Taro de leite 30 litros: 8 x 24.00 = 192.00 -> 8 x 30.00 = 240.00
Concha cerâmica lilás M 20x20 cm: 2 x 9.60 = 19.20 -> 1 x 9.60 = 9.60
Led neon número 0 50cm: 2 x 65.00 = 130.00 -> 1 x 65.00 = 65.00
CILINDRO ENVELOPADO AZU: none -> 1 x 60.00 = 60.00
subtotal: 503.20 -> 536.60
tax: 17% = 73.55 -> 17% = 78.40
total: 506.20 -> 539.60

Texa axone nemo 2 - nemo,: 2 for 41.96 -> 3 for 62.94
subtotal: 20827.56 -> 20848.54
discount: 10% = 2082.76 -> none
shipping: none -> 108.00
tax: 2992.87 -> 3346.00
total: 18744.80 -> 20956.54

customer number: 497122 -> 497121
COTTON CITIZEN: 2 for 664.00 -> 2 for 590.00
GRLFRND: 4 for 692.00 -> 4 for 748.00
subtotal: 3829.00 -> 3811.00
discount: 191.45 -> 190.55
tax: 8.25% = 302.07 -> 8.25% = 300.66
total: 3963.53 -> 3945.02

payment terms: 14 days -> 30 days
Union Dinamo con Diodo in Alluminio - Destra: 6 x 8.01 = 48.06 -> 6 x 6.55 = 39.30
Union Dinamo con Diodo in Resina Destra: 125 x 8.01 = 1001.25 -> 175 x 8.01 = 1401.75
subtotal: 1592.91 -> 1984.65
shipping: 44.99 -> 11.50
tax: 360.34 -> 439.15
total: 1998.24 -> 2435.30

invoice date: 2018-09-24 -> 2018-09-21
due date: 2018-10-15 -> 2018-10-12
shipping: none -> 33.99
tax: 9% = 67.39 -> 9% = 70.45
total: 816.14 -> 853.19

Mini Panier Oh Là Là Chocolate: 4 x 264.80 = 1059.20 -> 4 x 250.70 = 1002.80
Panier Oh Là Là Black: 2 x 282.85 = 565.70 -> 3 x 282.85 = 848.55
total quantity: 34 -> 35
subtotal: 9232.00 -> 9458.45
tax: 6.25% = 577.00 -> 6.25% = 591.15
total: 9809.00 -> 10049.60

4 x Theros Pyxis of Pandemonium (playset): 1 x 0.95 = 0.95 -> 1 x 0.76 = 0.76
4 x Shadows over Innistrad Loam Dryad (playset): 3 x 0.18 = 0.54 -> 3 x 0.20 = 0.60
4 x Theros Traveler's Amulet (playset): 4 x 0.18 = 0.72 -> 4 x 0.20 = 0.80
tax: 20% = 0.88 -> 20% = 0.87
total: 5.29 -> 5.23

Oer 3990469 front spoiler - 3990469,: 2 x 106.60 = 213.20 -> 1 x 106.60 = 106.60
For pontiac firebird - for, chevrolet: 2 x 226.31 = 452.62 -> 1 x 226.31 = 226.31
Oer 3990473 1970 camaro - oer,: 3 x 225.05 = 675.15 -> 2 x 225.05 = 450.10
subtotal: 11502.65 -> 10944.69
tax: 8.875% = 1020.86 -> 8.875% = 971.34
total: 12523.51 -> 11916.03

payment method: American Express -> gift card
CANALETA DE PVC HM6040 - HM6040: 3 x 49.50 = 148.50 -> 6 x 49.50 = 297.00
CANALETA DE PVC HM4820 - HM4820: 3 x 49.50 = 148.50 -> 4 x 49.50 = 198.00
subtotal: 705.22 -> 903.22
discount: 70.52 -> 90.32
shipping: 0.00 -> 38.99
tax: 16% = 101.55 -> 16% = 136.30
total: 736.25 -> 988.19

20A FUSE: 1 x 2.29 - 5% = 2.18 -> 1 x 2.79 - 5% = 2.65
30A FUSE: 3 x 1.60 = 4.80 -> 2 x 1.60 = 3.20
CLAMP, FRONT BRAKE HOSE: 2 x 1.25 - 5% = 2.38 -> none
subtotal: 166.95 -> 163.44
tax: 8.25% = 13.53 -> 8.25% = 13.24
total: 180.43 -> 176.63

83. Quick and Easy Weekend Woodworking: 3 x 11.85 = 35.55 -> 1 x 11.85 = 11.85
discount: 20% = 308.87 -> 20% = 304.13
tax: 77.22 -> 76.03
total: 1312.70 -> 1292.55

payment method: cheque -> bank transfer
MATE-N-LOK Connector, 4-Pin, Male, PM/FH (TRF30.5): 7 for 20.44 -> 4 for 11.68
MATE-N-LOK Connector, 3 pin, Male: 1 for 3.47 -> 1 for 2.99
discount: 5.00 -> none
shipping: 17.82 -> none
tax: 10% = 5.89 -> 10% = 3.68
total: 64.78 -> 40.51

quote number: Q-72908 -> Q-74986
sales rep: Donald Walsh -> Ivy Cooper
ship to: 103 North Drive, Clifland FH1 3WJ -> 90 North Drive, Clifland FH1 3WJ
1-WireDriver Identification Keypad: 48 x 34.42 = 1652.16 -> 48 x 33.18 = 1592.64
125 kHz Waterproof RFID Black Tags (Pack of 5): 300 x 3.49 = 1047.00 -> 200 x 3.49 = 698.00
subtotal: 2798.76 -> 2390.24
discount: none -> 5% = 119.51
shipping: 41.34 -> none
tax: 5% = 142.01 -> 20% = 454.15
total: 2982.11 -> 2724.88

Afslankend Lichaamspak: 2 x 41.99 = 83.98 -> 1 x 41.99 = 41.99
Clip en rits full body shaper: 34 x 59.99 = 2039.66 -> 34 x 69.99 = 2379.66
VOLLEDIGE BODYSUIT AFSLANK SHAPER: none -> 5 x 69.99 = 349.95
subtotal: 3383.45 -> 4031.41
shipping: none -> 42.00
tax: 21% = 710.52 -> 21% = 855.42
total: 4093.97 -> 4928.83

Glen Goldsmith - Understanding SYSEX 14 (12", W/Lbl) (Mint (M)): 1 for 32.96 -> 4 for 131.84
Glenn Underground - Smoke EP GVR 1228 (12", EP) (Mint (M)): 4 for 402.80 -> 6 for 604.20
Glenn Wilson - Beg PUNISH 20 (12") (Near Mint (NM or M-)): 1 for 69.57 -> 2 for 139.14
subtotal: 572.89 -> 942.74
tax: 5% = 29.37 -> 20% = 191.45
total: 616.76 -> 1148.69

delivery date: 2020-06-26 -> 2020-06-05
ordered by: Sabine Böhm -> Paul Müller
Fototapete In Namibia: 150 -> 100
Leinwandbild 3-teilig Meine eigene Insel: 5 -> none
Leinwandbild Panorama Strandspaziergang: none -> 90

■ ■ ■ ■ ■

PROBLEM TO WORK ON
Leave out every line above except those from the line with "tax: 360.34 -> 439.15" up to and including the line with "Mini Panier Oh", and copy those exactly.

RESULT OF THE TASK
tax: 360.34 -> 439.15
total: 1998.24 -> 2435.30

invoice date: 2018-09-24 -> 2018-09-21
due date: 2018-10-15 -> 2018-10-12
shipping: none -> 33.99
tax: 9% = 67.39 -> 9% = 70.45
total: 816.14 -> 853.19

Mini Panier Oh Là Là Chocolate: 4 x 264.80 = 1059.20 -> 4 x 250.70 = 1002.80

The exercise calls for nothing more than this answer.